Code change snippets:
____

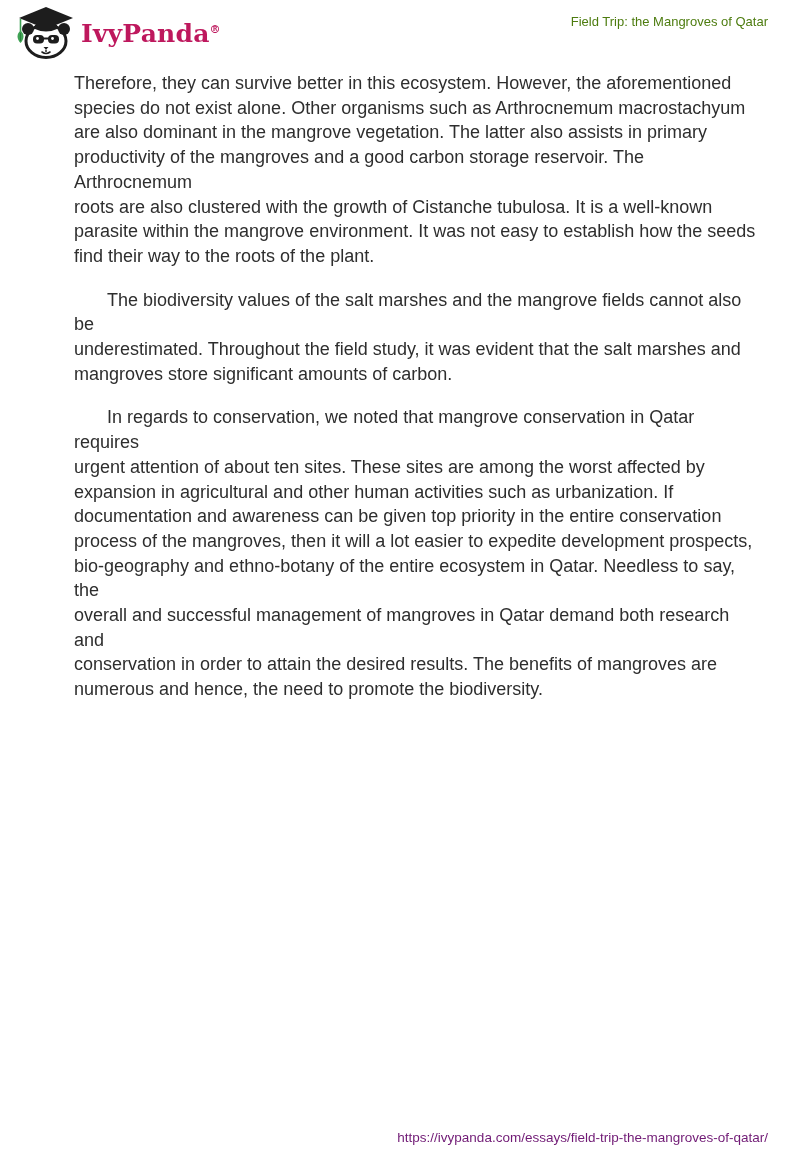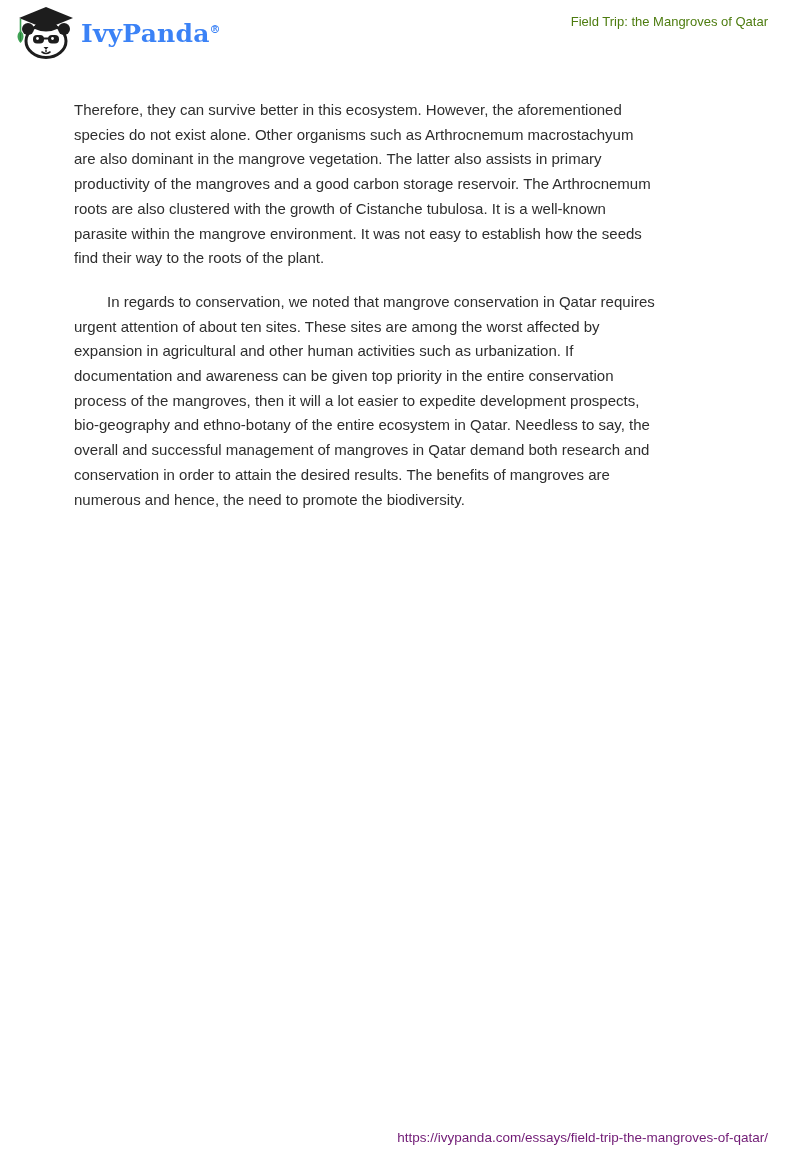"IvyPanda®" .brand-name { color: #3b82f6 -> #be185d }
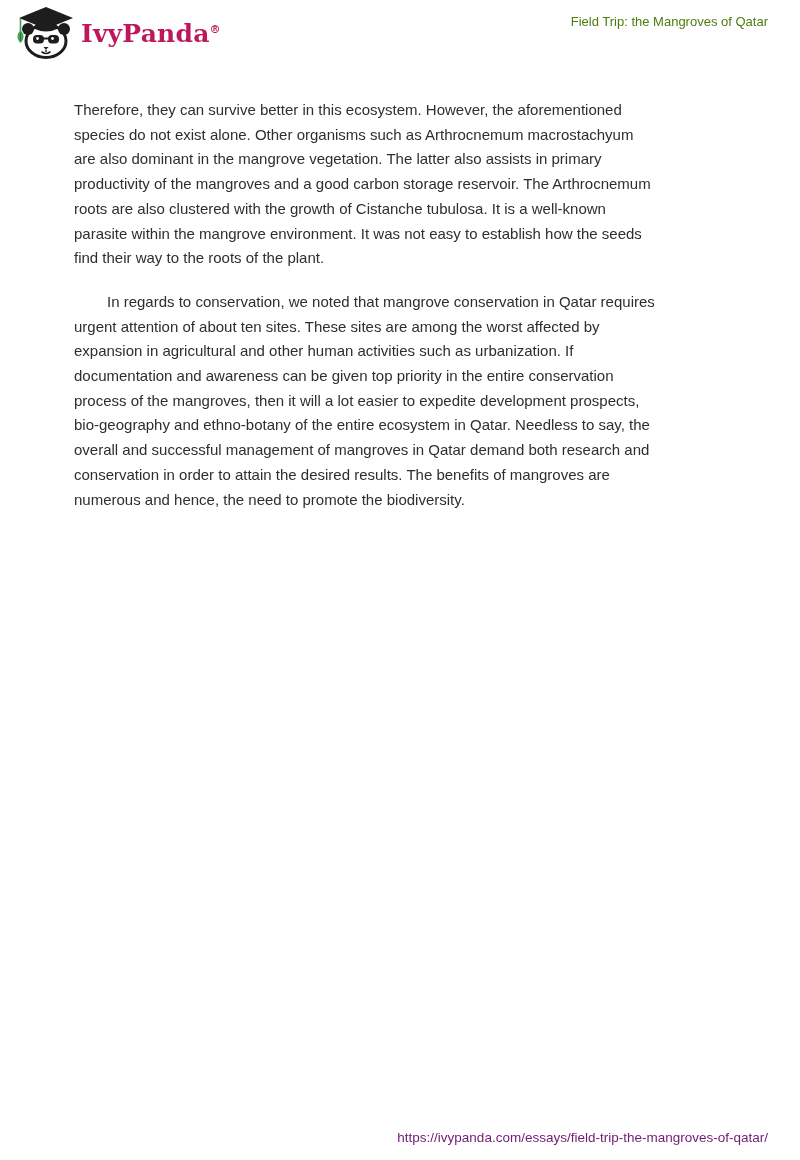"Therefore, they can survive better" .doc-body { font-size: 15px -> 18px; margin-top: 27px -> none }
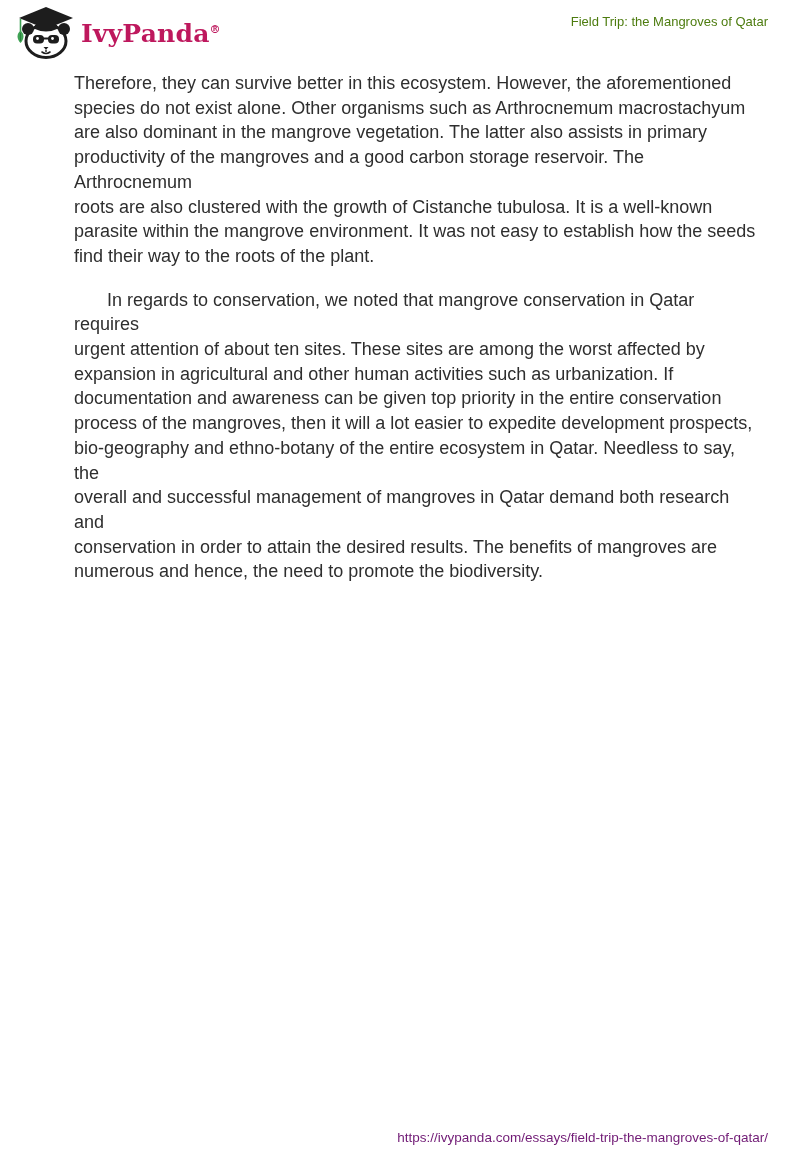"The biodiversity values of the" p.para { html: none -> <p>The biodiversity values of the salt marshes and the mangrove fields cannot also be underestimated. Throughout the field study, it was evident that the salt marshes and mangroves store significant amounts of carbon.</p> }
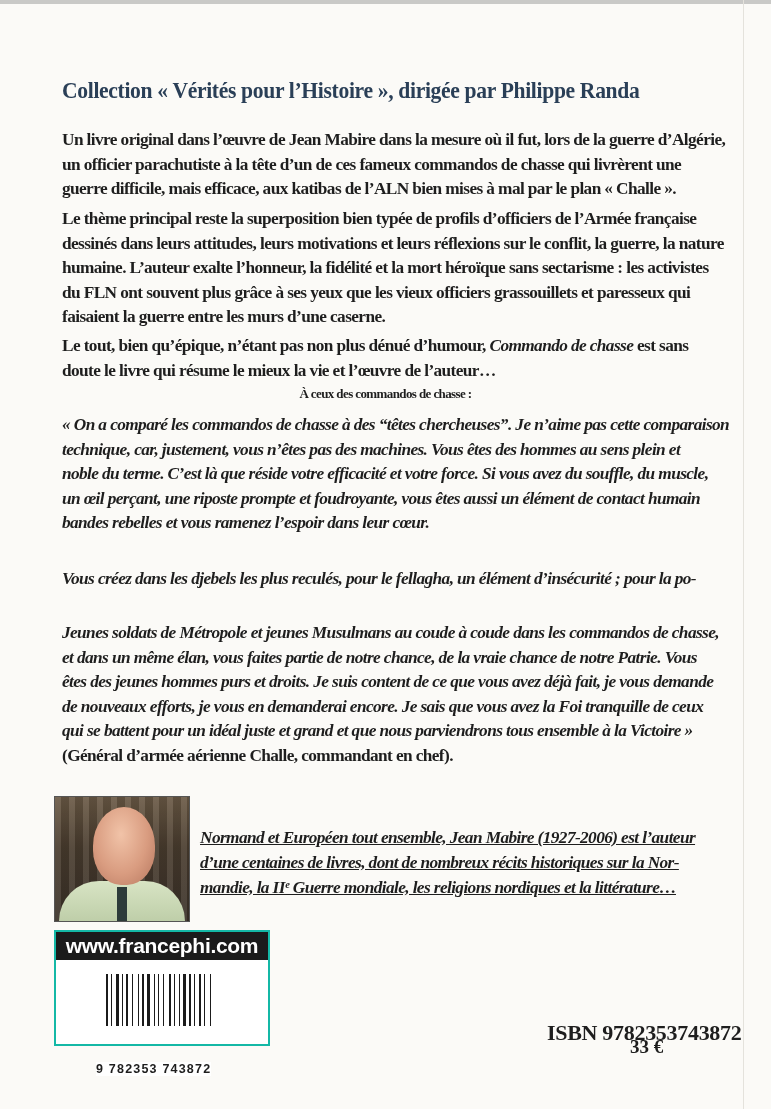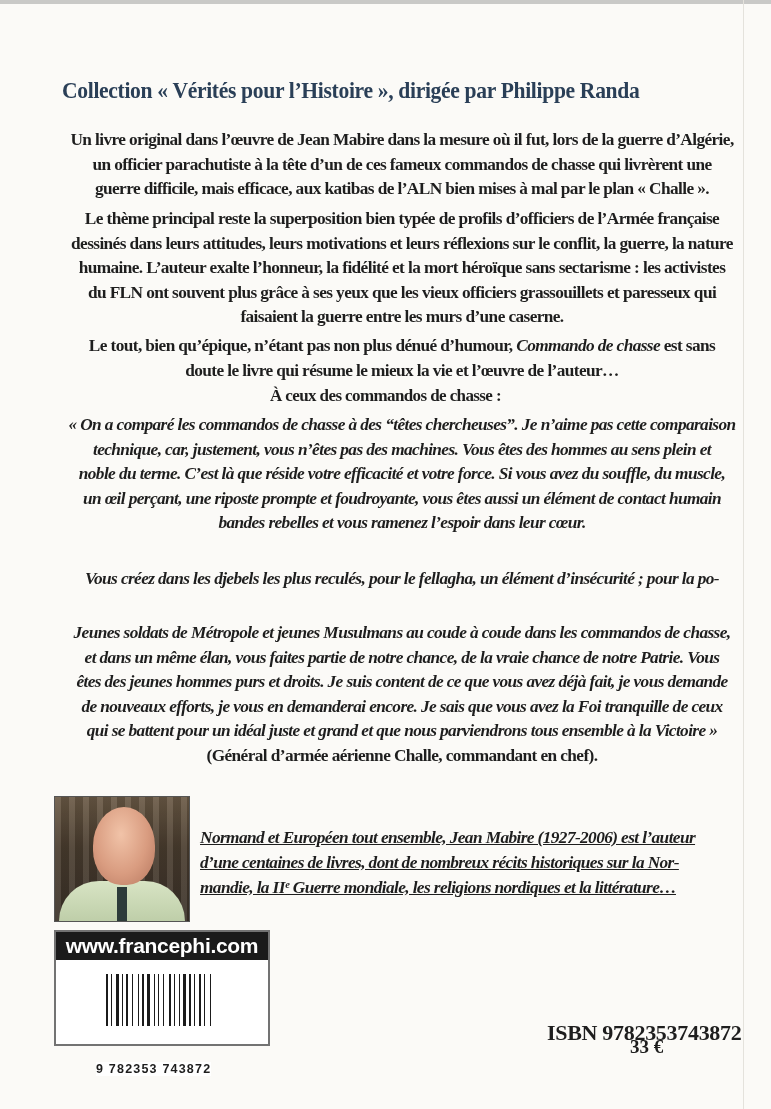"Un livre original dans l’œuvre" .para span.line { text-align: center -> none }
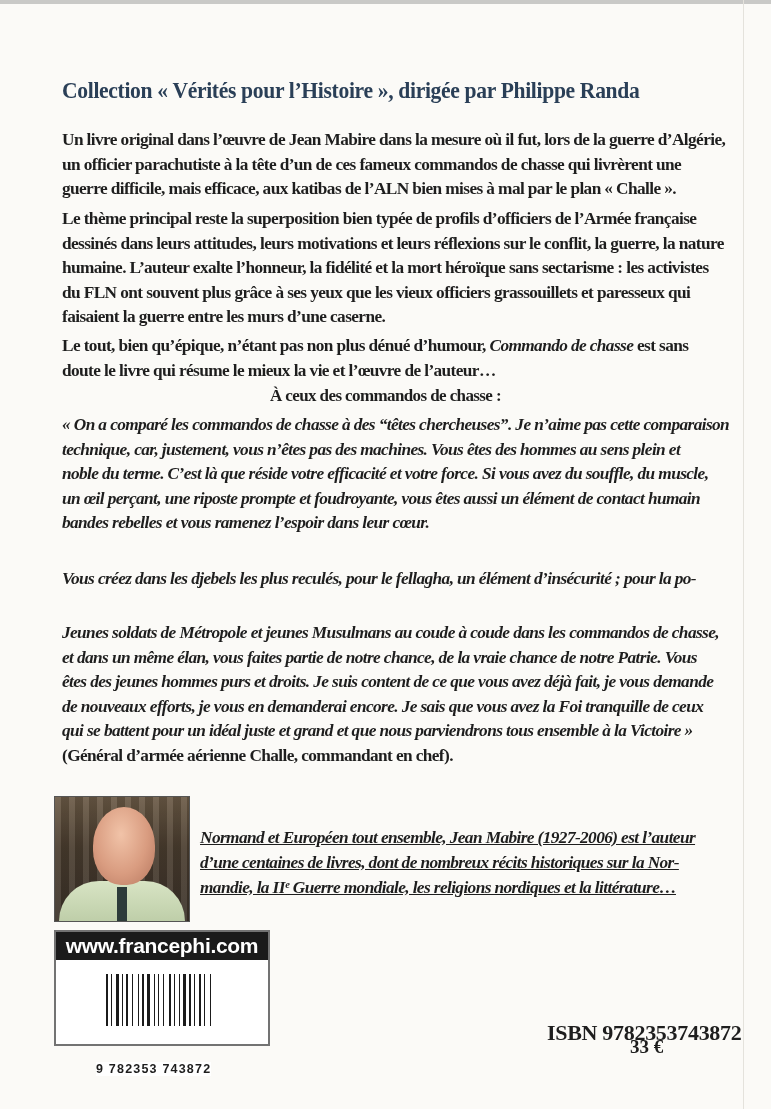"À ceux des commandos de" .center { font-size: 17px -> 13px }
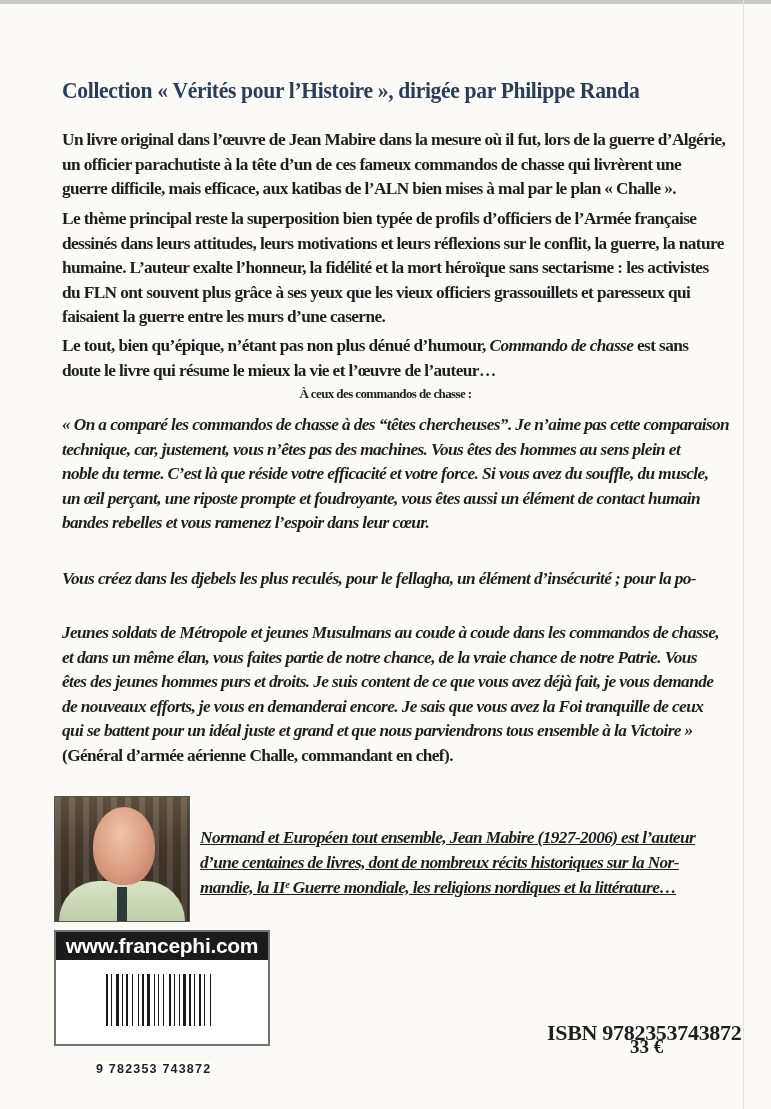"www.francephi.com" .barcode-box { border: 2px solid #737373 -> 2px solid #14b8a6 }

____

Action item: An exact copy is needed. It runs from the line above containing "they can survive" down to the line containing "ceux des commandos", both included, with no pictures.

Answer box:
"Therefore, they can survive better" .doc-body { font-size: 15px -> 18px; margin-top: 27px -> none }
"The biodiversity values of the" p.para { html: none -> <p>The biodiversity values of the salt marshes and the mangrove fields cannot also be underestimated. Throughout the field study, it was evident that the salt marshes and mangroves store significant amounts of carbon.</p> }
"Un livre original dans l’œuvre" .para span.line { text-align: center -> none }
"À ceux des commandos de" .center { font-size: 17px -> 13px }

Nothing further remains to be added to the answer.